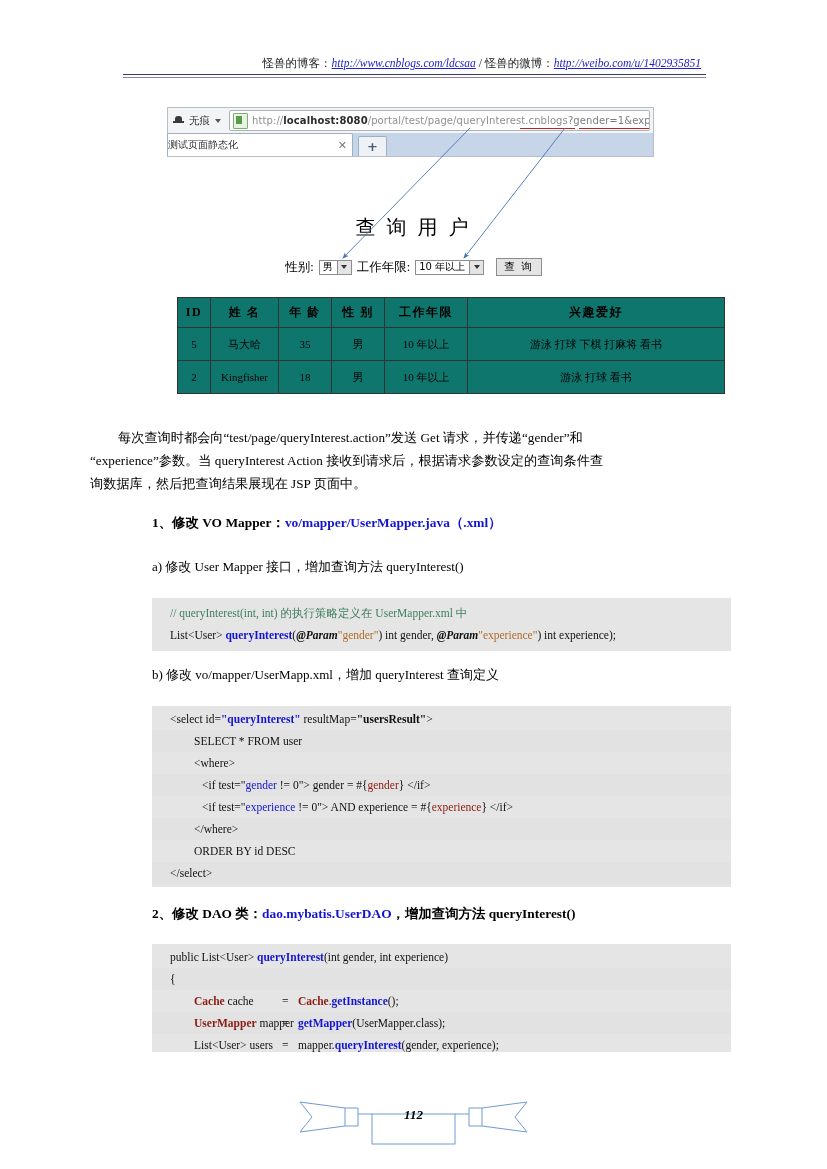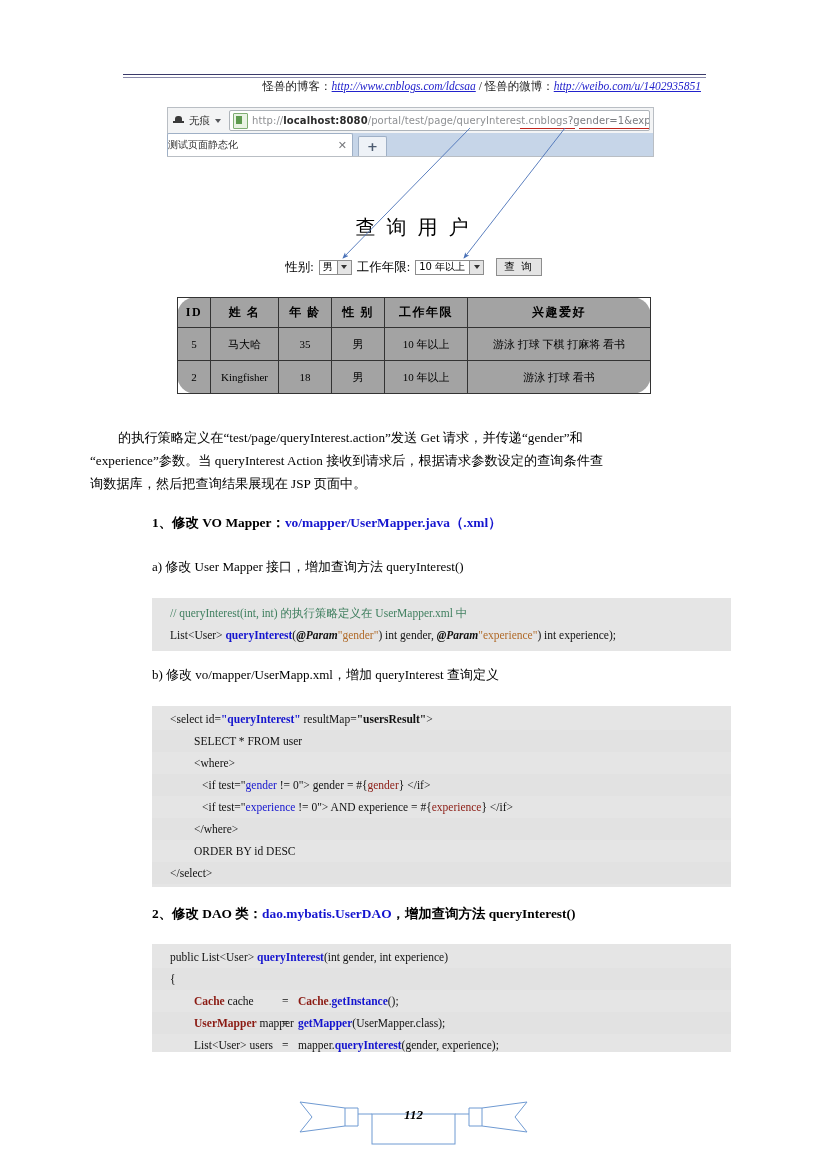"怪兽的博客：http://www.cnblogs.com/ldcsaa /" .page-header .hdr-inner { margin-top: 23px -> none }
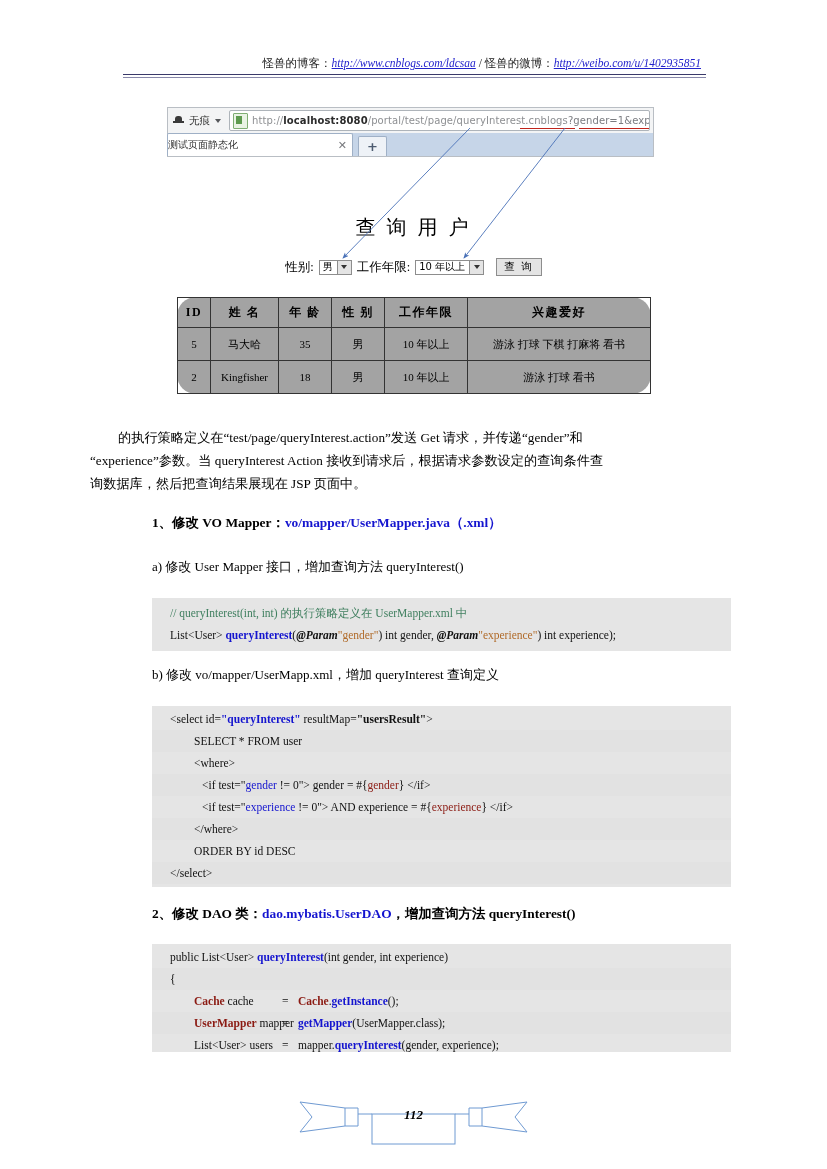"ID" .result-table { background: #a3a3a3 -> #0f766e; border-radius: 19px -> none; width: 474px -> 548px }
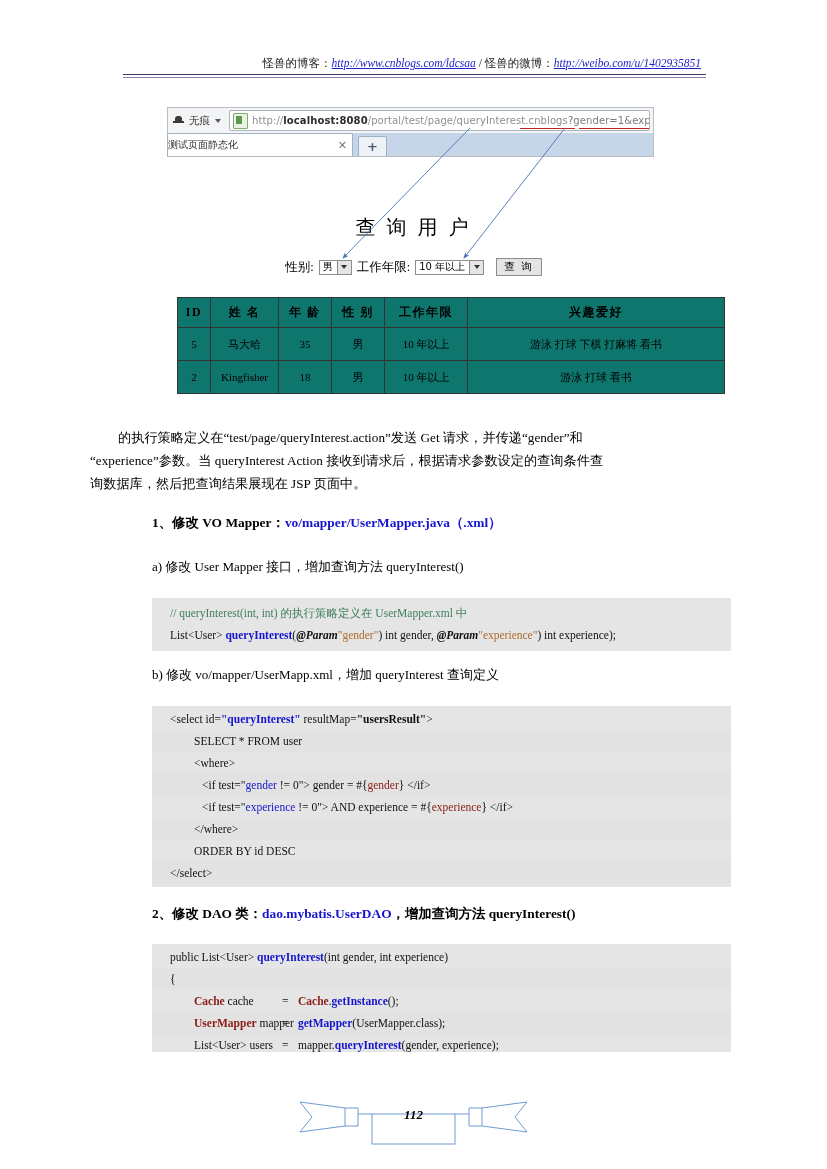"的执行策略定义在“test/page/queryInterest.action”" span { text: 的执行策略定义在 -> 每次查询时都会向 }
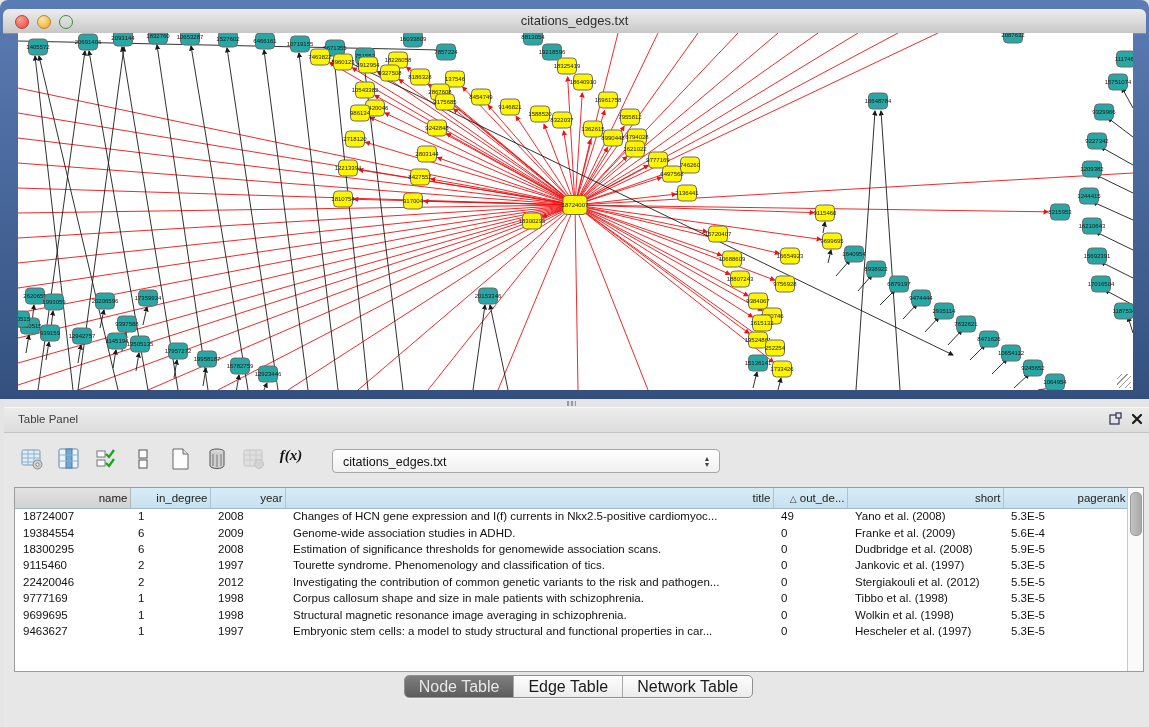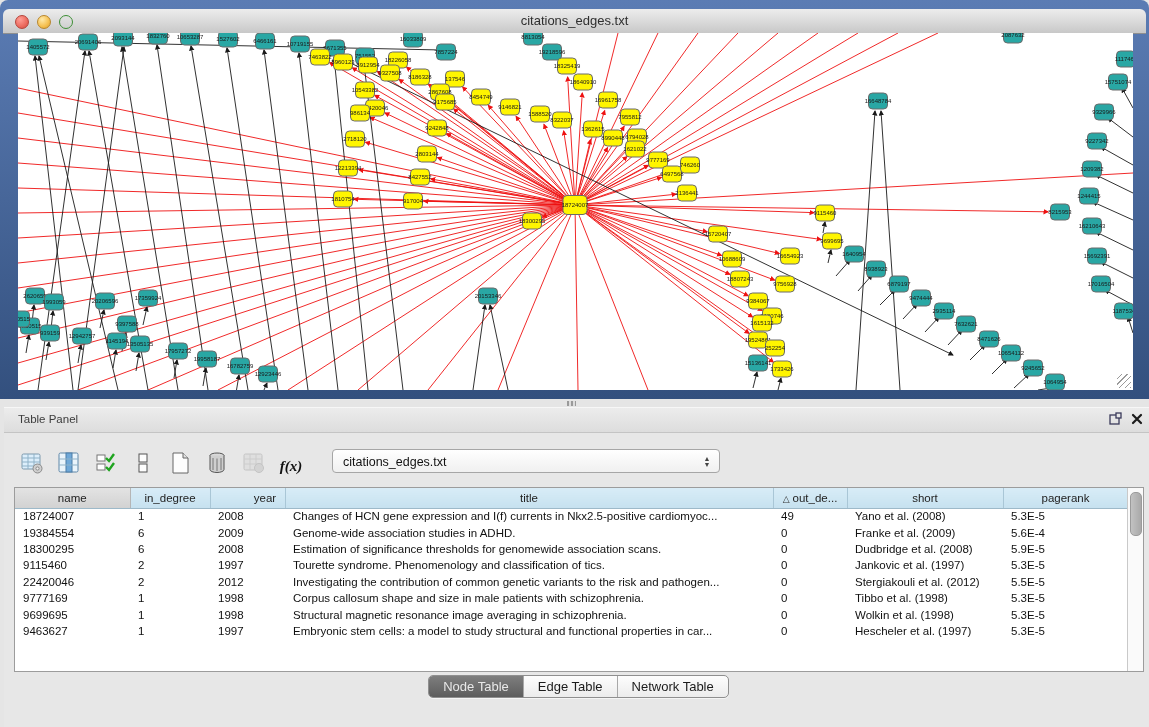"f(x)" .tbtn { align-items: flex-end -> flex-start }
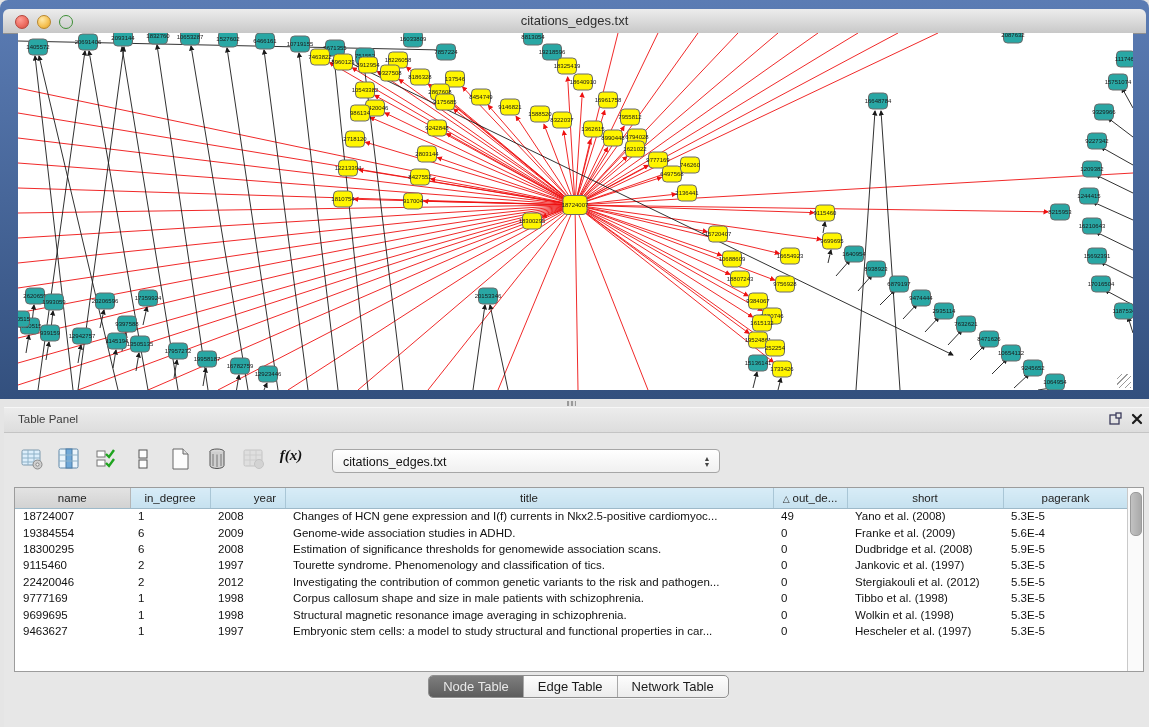"name" table.grid th { text-align: center -> right }
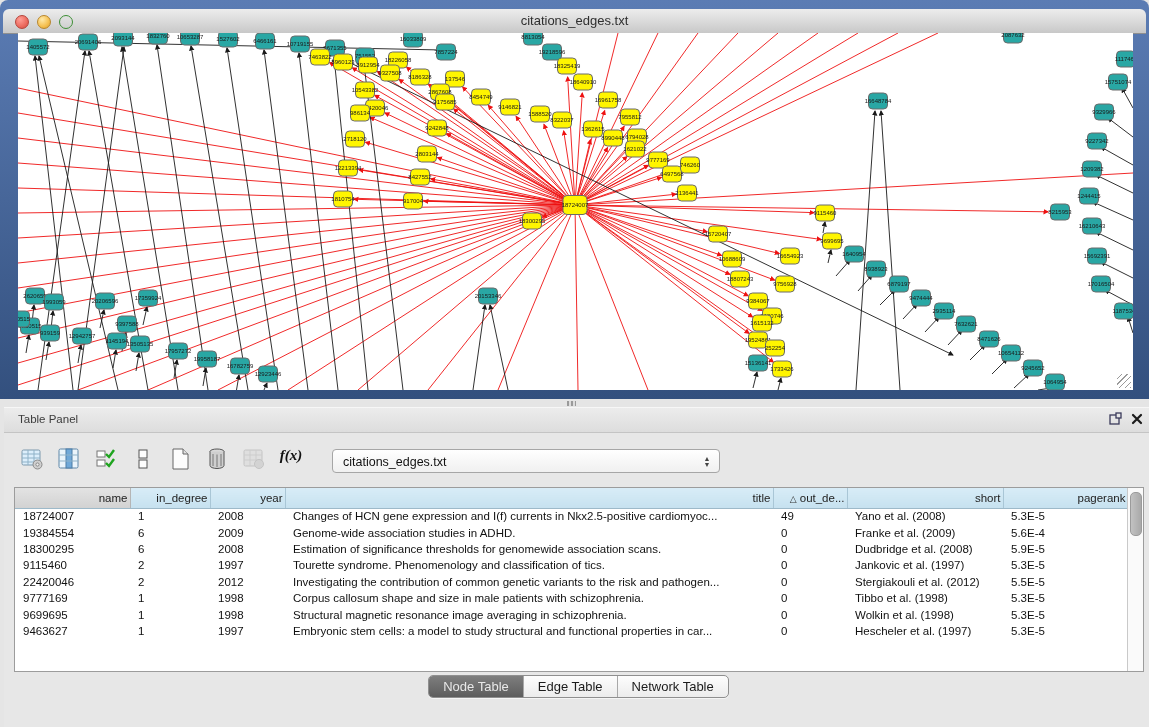"Node Table" .seg .tab { font-size: 13px -> 16px }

════

Word for word, repeat each record above; leave out every picture.

"怪兽的博客：http://www.cnblogs.com/ldcsaa /" .page-header .hdr-inner { margin-top: 23px -> none }
"ID" .result-table { background: #a3a3a3 -> #0f766e; border-radius: 19px -> none; width: 474px -> 548px }
"的执行策略定义在“test/page/queryInterest.action”" span { text: 的执行策略定义在 -> 每次查询时都会向 }
"f(x)" .tbtn { align-items: flex-end -> flex-start }
"name" table.grid th { text-align: center -> right }
"Node Table" .seg .tab { font-size: 13px -> 16px }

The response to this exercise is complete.